In particular, retrieveActiveBody releases the methodSource, but unless you
retrieve all of the bodies, then there is still a dangling reference to the (rather large)
Coffi classes. The end result when processing reachable methods is that most of the
JVM files are coffi parsed, but only some of the methods are ever retrieved, meaning that
All of the coffi objects for most of the JVM must be kept around.... This results in
quite a bit of the non-transient memory allocation of running soot in many cases.
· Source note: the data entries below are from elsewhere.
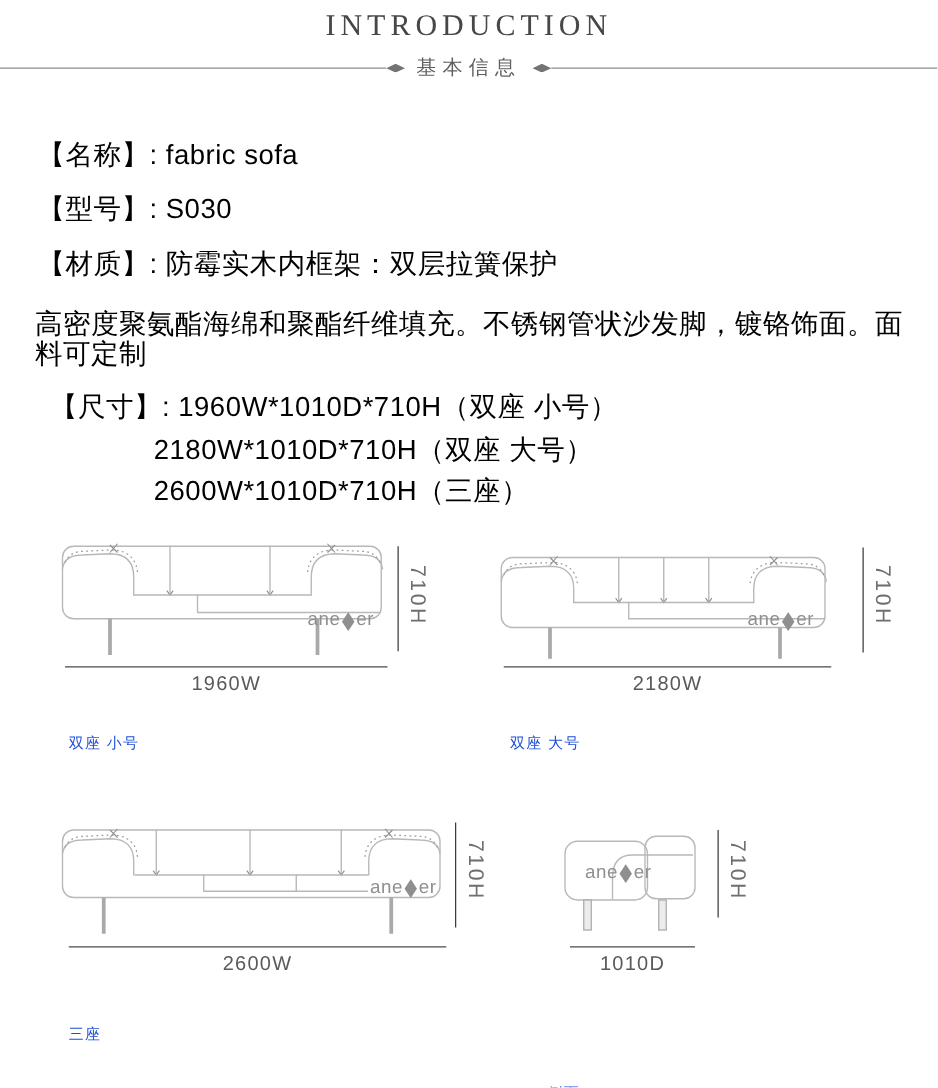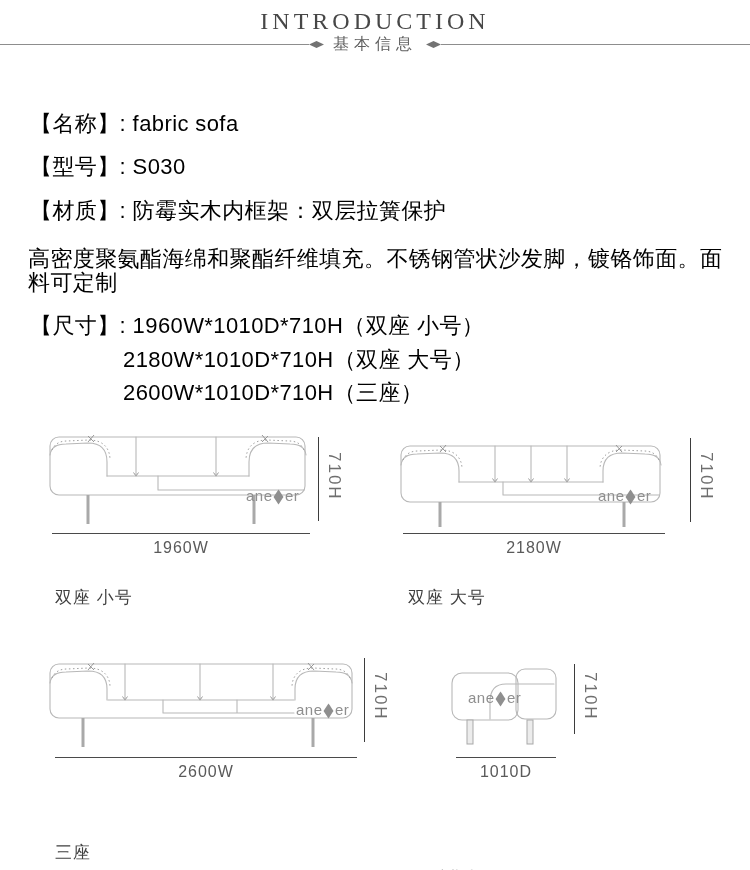--- a/index.html
+++ b/index.html
@@ -13,21 +13,21 @@
   }
 
   
   .title {
     position:absolute; top:8px; left:0; width:100%;
     text-align:center;
     font-family:"Liberation Serif","DejaVu Serif",serif;
     font-size:24px; letter-spacing:4px; color:#474747;
   }
   .subheader {
-    position:absolute; top:36px; left:0; width:100%; height:17px;
+    position:absolute; top:46px; left:0; width:100%; height:17px;
     display:flex; align-items:center;text-align:center;
   }
   .hline { flex:1; height:0; border-top:1px solid #8d8d8d; }
   .diamond {
     width:15px; height:7px; background:#737373;
     clip-path:polygon(0 50%,50% 0,100% 50%,50% 100%);
   }
   .subtitle { font-size:16px; letter-spacing:5px; color:#5f5f5f; margin:0 9px; white-space:nowrap; }
 
   
@@ -46,41 +46,41 @@
     position:absolute; display:flex; align-items:center;
     font-size:15px; color:#8f8f8f; letter-spacing:.5px; line-height:1;
   }
   .wm-mark { font-size:13px; transform:scaleY(1.5); margin:0 1px; }
 
   
   .vdim-line  { position:absolute; width:0; border-left:1.4px solid #3d3d3d; }
   .vdim-label { position:absolute; writing-mode:vertical-rl; font-size:17px; color:#6e6e6e; letter-spacing:2px; }
   .hdim-line  { position:absolute; height:0; border-top:1.2px solid #4a4a4a; }
   .hdim-label { position:absolute; text-align:center; font-size:16px; color:#5a5a5a; letter-spacing:1px; }
-  .caption    { position:absolute; font-size:17px; color:#404040; letter-spacing:1px; white-space:nowrap; }
+  .caption    { position:absolute; font-size:12px; color:#1d4ed8; letter-spacing:1px; white-space:nowrap; }
 </style>
 </head>
 <body>
 
 <div class="title">INTRODUCTION</div>
 
 <div class="subheader">
   <div class="hline"></div>
   <div class="diamond"></div>
   <div class="subtitle">基本信息</div>
   <div class="diamond"></div>
   <div class="hline"></div>
 </div>
 
 <div class="line" style="left:30px; top:109px;">【名称】: fabric sofa</div>
 <div class="line" style="left:30px; top:152px;">【型号】: S030</div>
 <div class="line" style="left:30px; top:196px;">【材质】: 防霉实木内框架：双层拉簧保护</div>
 <div class="line" style="left:28px; top:232px;margin-top:12px;">高密度聚氨酯海绵和聚酯纤维填充。不锈钢管状沙发脚，镀铬饰面。面</div>
 <div class="line" style="left:28px; top:268px;">料可定制</div>
-<div class="line" style="left:30px; top:311px;text-align:right;">【尺寸】: 1960W*1010D*710H（双座 小号）</div>
+<div class="line" style="left:40px; top:311px;text-align:right;">【尺寸】: 1960W*1010D*710H（双座 小号）</div>
 <div class="line" style="left:123px; top:345px;">2180W*1010D*710H（双座 大号）</div>
 <div class="line" style="left:123px; top:378px;">2600W*1010D*710H（三座）</div>
 
 <div>
   <svg style="left:48px; top:430px;" width="260" height="98" viewBox="0 0 260 98">
     <rect class="ln" x="2" y="7" width="255" height="58" rx="9"></rect>
     <path class="ln" d="M88 7 V46 M168 7 V46"></path>
     <path class="tick" d="M85.5 42.5 L88 46 L90.5 42.5 M165.5 42.5 L168 46 L170.5 42.5"></path>
     <path class="ln" d="M59 46 H201"></path>
     <path class="ln" d="M110 46 V60 M110 60 H256"></path>
@@ -148,21 +148,21 @@
   </svg>
   <div class="wm" style="left:296px; top:702px;">
     <span>ane</span>
     <span class="wm-mark">◆</span>
     <span>er</span>
   </div>
   <div class="vdim-line" style="left:364px; top:658px; height:84px;"></div>
   <div class="vdim-label" style="left:370px; top:672px;">710H</div>
   <div class="hdim-line" style="left:55px; top:757px; width:302px;"></div>
   <div class="hdim-label" style="left:55px; top:763px; width:302px;">2600W</div>
-  <div class="caption" style="left:55px; top:819px;margin-top:22px;">三座</div>
+  <div class="caption" style="left:55px; top:819px;">三座</div>
 </div>
 
 <div>
   <svg style="left:450px; top:662px;" width="110" height="92" viewBox="0 0 110 92">
     <rect class="ln" x="66" y="7" width="40" height="50" rx="9"></rect>
     <rect class="ln" x="2" y="11" width="66" height="47" rx="10"></rect>
     <path class="ln" d="M40 57 V40 Q40 22 56 22 H104"></path>
     <rect class="legrect" x="17" y="58" width="6" height="24"></rect>
     <rect class="legrect" x="77" y="58" width="6" height="24"></rect>
   </svg>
I haven't had good suggestions for improving this, you generally have to make
a tradeoff of memory usage vs. possibility of hitting the disk again...

Steve

At 09:36 AM 7/12/2004, Ondrej LHOTAK wrote:
On Mon, Jul 12, 2004 at 09:30:34AM -0500, Archie Cobbs wrote:
> My question is: why is "ms = null" in retrieveActiveBody()?
>
> This is causing a problem in my application: since I'm using Soot as
> a library, in order to not leak memory I need to invoke releaseActiveBody()
> after analyzing each method. However, if I need to analyze that method
> again later, the second call to retrieveActiveBody() generates a
> NullPointerException. Instead, I'd rather that Soot re-read the method
> from the classfile and re-generated the Jimple.
>
> Would there be any problem by simply removing the "ms = null" line?

It is there also because of memory issues. Specifically,
CoffiMethodSource links to the data structures used to store the
bytecodes of the method in coffi, which can be quite large since there
is an object for each bytecode, and they have links to their successors
and predecessors. I don't know that coffi supports throwing away the
information it has about a method and re-reading it from scratch.
You'd have to dig into coffi to find out.